Artificial Intelligence Innovation in 2023 The 3 biggest innovations of
AI
In a lot of ways, 2023 marked the year that people started
to recognize the true nature of Artificial Intelligence (AI) and its
capabilities. It was also the year when chatbots went viral and the year when
governments started to take AI risk seriously. These developments were not so
much new innovations as they were new technologies and ideas coming to the fore
after a long period of development.
However, there were also plenty of new innovations that took
place in 2023. Below are three of the most significant ones from the past year.
Multimodality
The term “multimodal” is often used interchangeably with
“text-first” or “text-only” AI models. Multimodality refers to an AI system’s
ability to process a wide range of data, including text, images, videos, audio,
and more.
This year saw the first public availability of
high-performance multimodal artificial intelligence models. One of the first to
be released by OpenAI was GPT-4, which allows users to upload both images and
text inputs.
GPT-4 is capable of “seeing” the content of an image. This
opens up a wide range of possibilities, such as asking GPT-4 to determine what
to make next for dinner based on an image of the fridge’s contents.
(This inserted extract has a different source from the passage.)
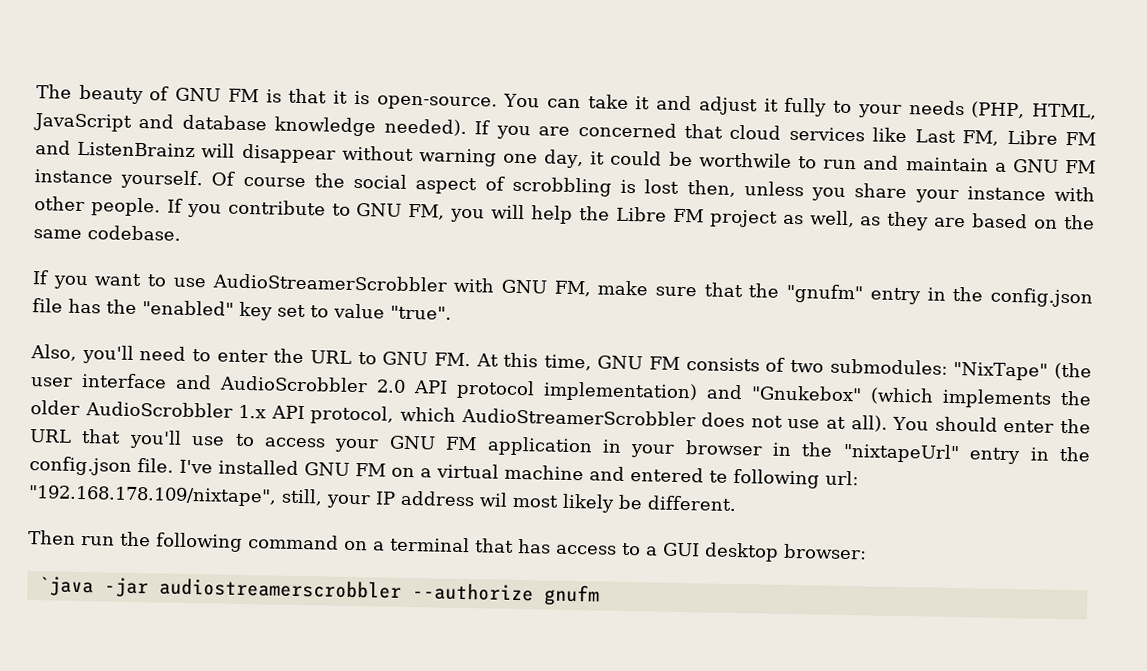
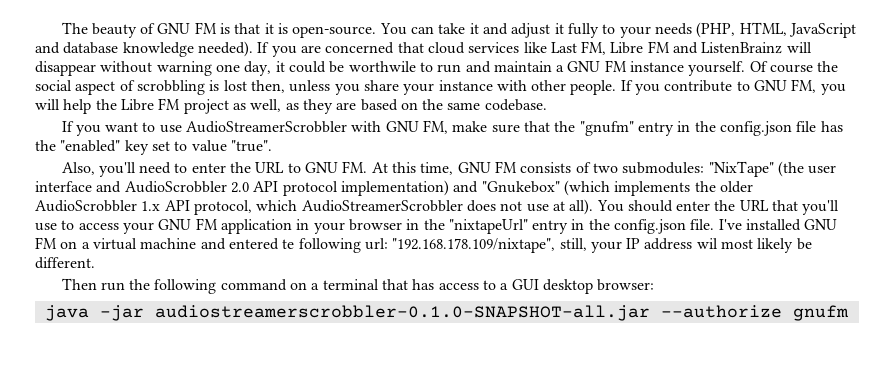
- `java -jar audiostreamerscrobbler --authorize gnufm
+ java -jar audiostreamerscrobbler-0.1.0-SNAPSHOT-all.jar --authorize gnufm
In September, OpenAI launched ChatGPT, which can be used
both as a voice and text interface.
The Gemini model, announced by Google DeepMind in December,
is capable of working with images as well as audio. In the launch video, which
Google shared on YouTube, the model identified a duck by following a line drawn
on a post it note. In another video, shown after being presented with an image
of the same color yarn and asked to create a picture, Gemini generated a
picture of a pink-and-blue octopus plush. (In the marketing video, Gemini
appeared to observe moving images and respond in real time to audio commands,
but Google said on its website in a post that the video was “edited for
brevity” and that the model is asked to generate still images rather than video
and text prompts rather than audio, though the model has audio capabilities.)
Constitutional AI
How to integrate this into human values is one of the
biggest unanswered questions in AI. If they become smarter and more powerful
than humans, they could cause untold damage to our species, some even calling
for total extinction, unless they are constrained by rules that put human
flourishing at the center of them. The process that OpenAI had been using to
align ChatGPT was working well, but it required a great deal of human effort in
order to prevent racial and gender biased behaviour from previous models, By
implementing a technique called Leveraging Learning with Human Feedback, or
RLHF. If the AI responds in a useful, harmless and compatible way with OpenAI
content rules, humans raters would evaluate its answers and render them an
equivalent of dog food. OpenAI has created an efficient and relatively benign
chatbot by rewarding the AI when it is good, but penalising it when it's bad.
Text-to-video
The rapid progress of text to video tools has been a major
consequence of the billions of dollars flowing into artificial intelligence
this year. Last year, texttoimage tools hardly developed from the outset; now
there are a number of companies that give you the ability to transform
sentences into motion pictures with more refined and precise accuracy.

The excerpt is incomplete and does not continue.